The range starts at the line containing "- Email: misamplus@gmail.com" and ends at the last line of the records below. Reproduce those lines exactly.

Image comparison data:
--- START ---
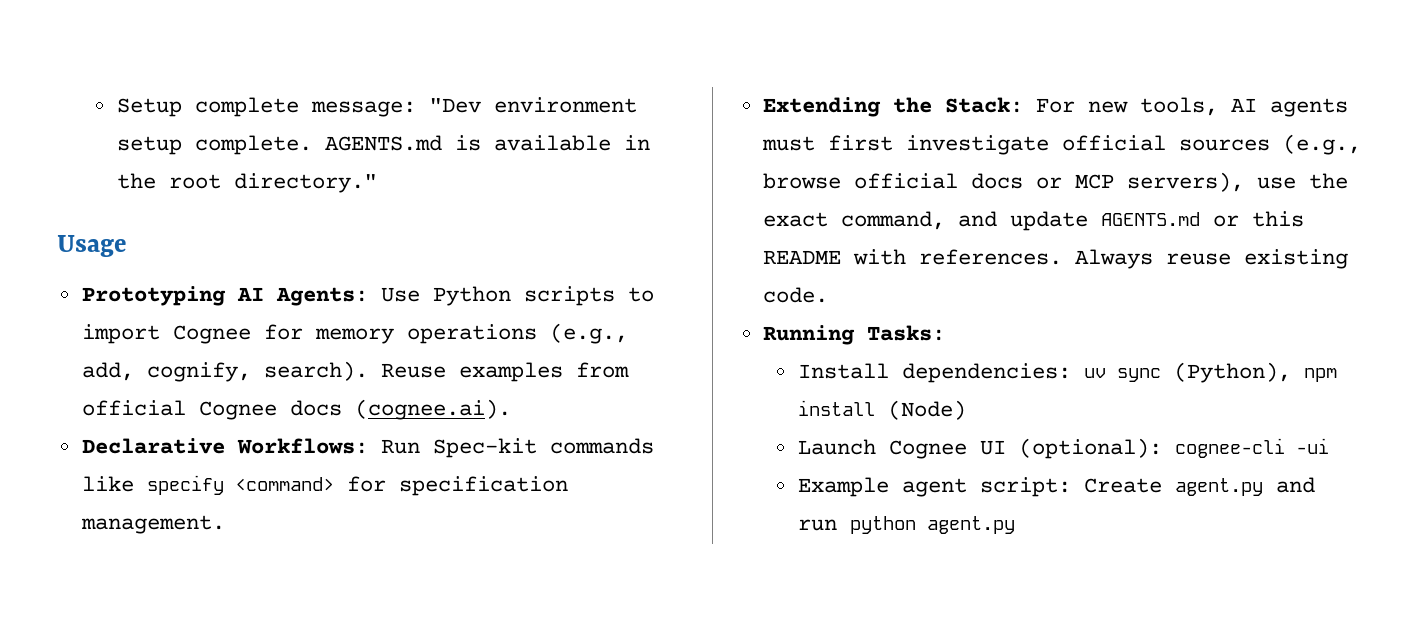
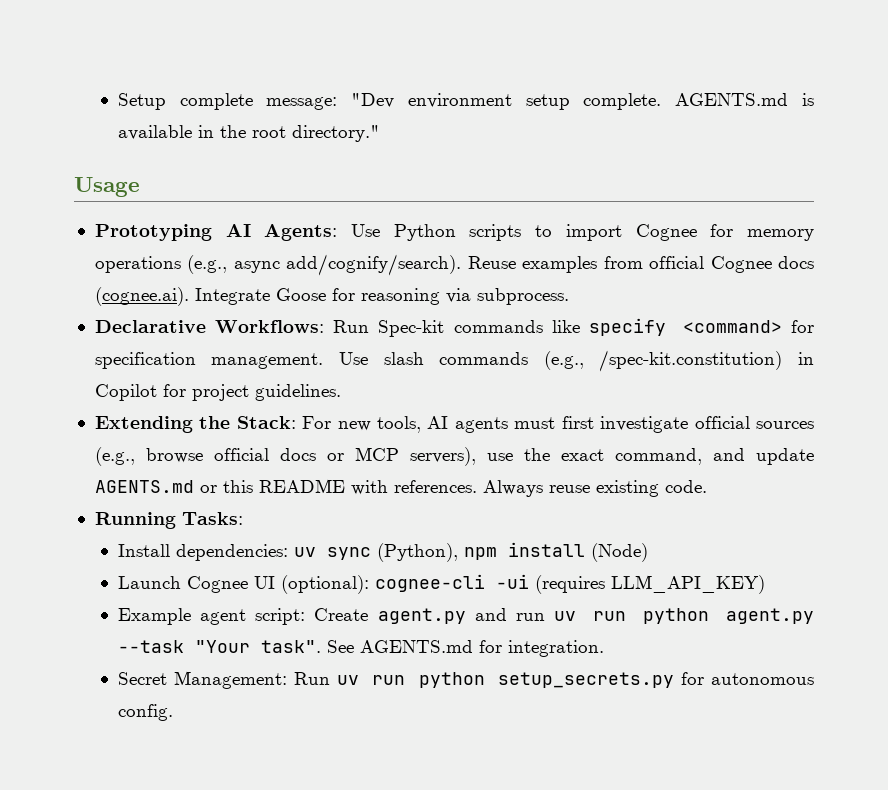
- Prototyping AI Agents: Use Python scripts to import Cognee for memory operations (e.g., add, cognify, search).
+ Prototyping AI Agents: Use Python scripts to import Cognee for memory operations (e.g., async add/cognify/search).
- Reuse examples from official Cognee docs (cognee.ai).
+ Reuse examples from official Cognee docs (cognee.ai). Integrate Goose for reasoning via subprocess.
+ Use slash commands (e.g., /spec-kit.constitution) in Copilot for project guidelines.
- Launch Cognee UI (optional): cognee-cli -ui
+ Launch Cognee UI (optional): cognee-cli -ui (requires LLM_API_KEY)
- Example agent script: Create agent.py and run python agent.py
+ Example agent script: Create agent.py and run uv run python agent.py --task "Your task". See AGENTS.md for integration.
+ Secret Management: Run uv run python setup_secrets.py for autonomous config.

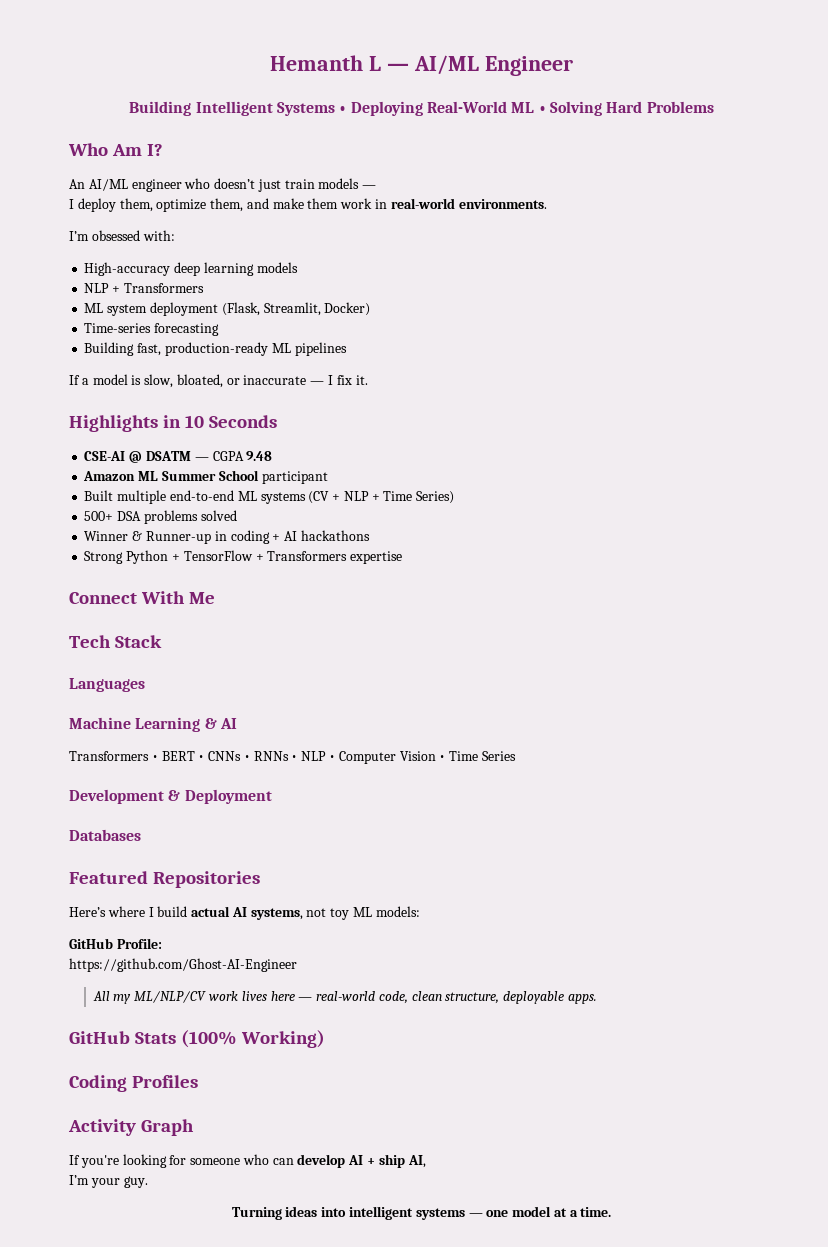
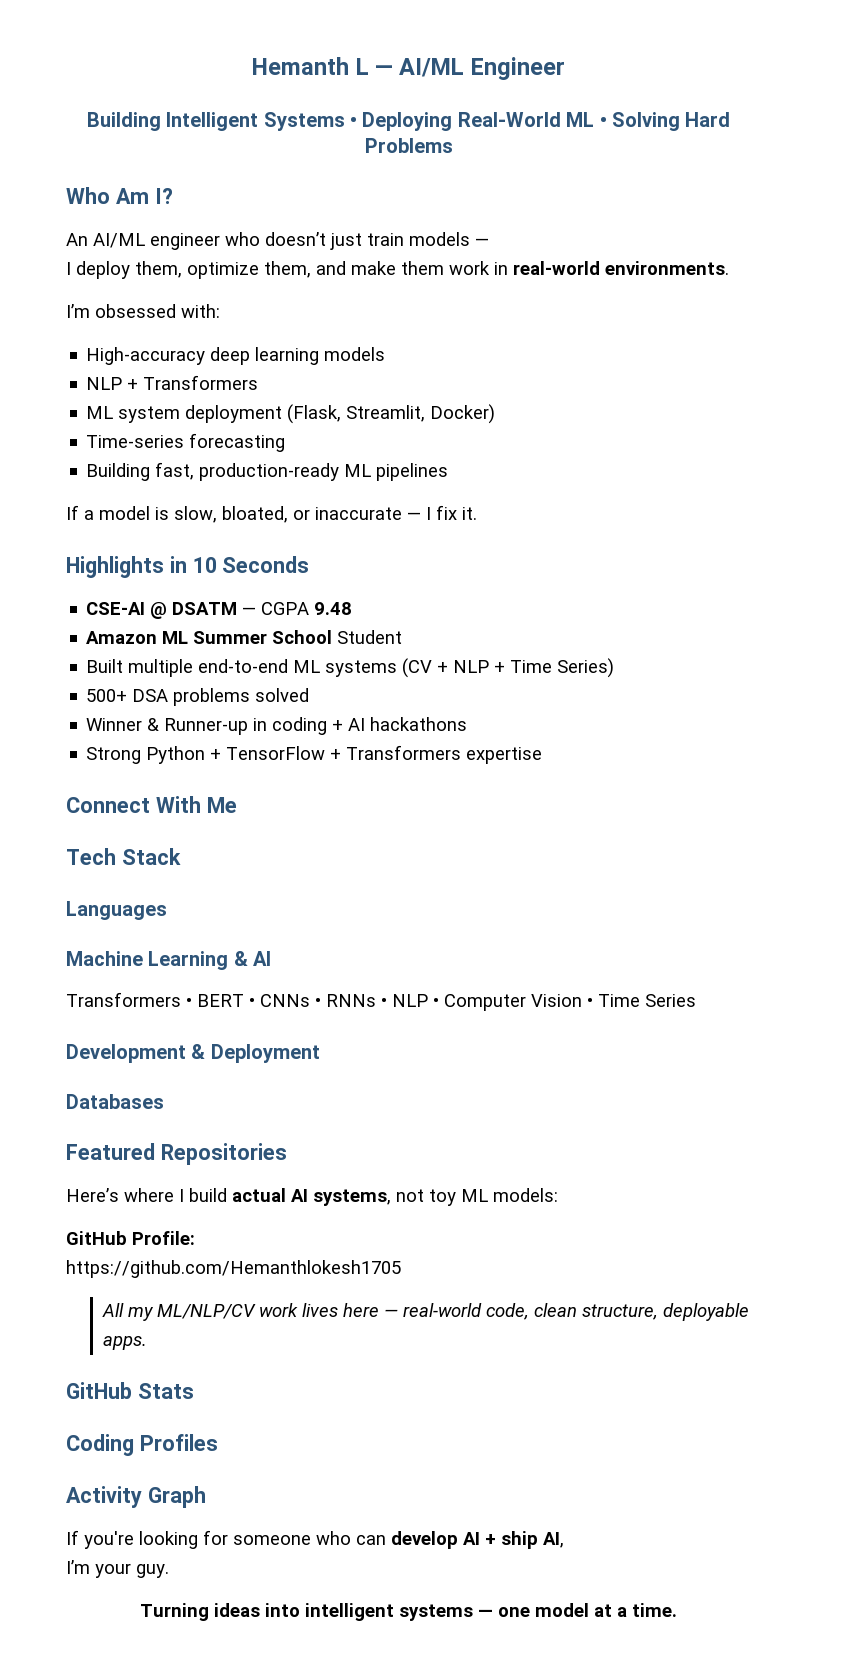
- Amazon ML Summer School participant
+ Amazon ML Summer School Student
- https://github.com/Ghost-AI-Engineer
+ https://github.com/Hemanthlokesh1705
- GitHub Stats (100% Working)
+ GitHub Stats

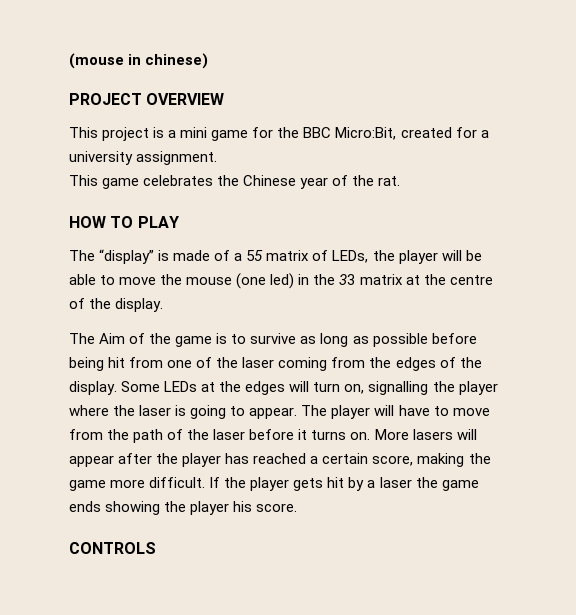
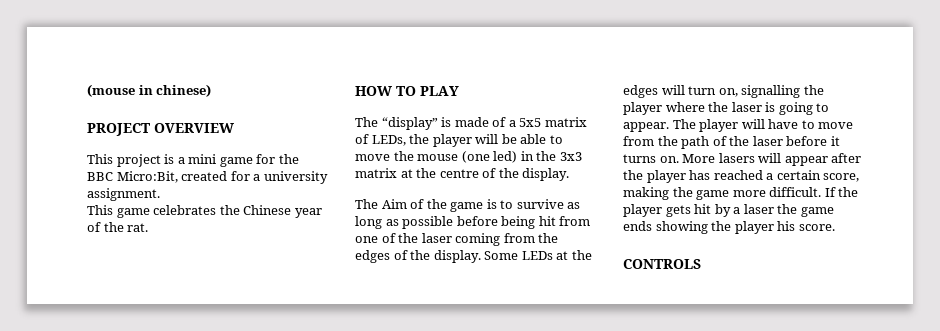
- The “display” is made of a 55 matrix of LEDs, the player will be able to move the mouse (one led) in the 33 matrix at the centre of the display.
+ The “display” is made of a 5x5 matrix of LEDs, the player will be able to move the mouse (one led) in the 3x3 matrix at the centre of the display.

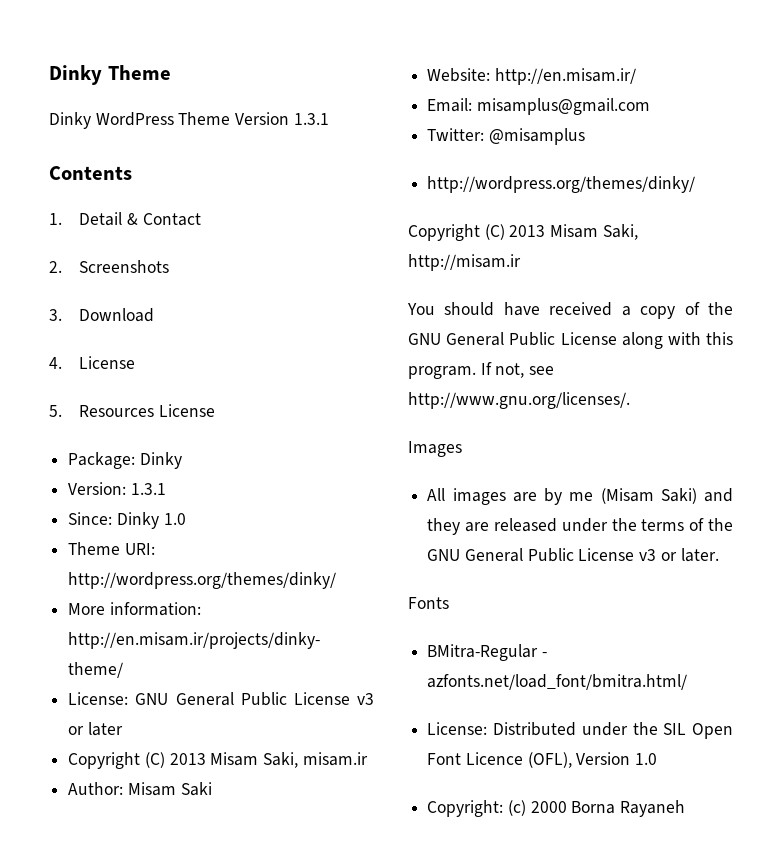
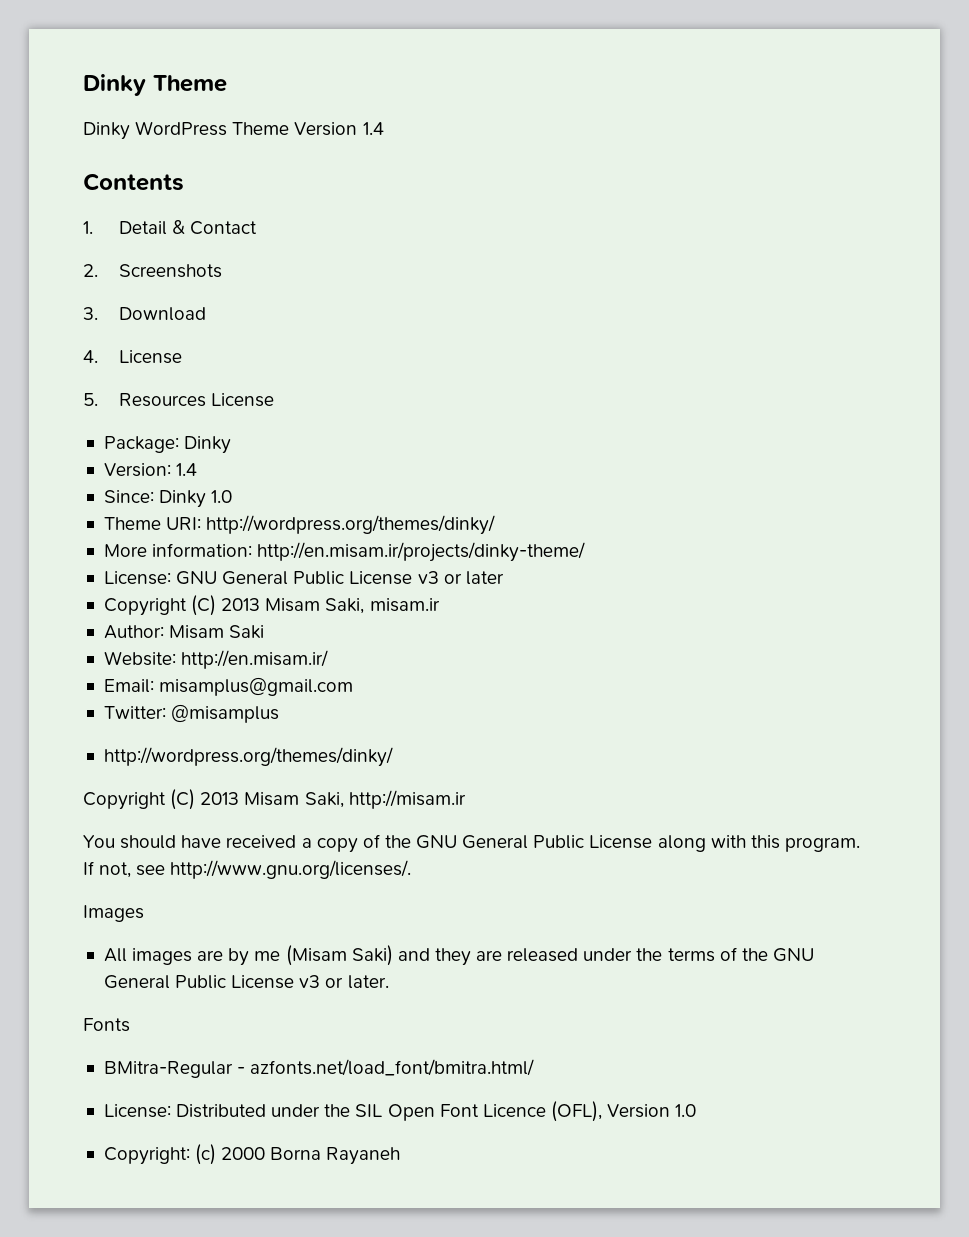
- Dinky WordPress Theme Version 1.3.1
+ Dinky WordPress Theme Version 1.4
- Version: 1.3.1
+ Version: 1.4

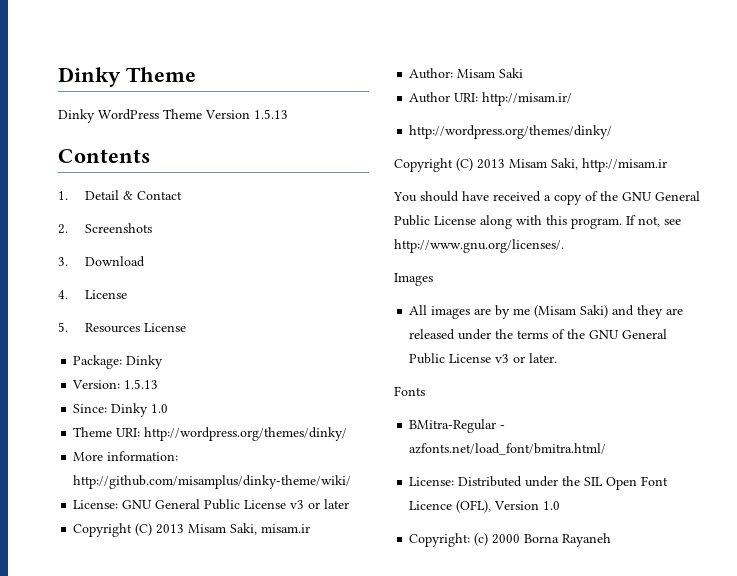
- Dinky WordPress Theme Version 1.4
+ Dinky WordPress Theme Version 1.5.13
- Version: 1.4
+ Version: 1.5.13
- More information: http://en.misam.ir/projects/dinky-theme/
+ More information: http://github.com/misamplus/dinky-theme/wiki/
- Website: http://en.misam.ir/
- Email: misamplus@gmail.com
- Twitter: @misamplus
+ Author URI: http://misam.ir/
--- END ---
YOUR SOLUTION
- Email: misamplus@gmail.com
- Twitter: @misamplus
+ Author URI: http://misam.ir/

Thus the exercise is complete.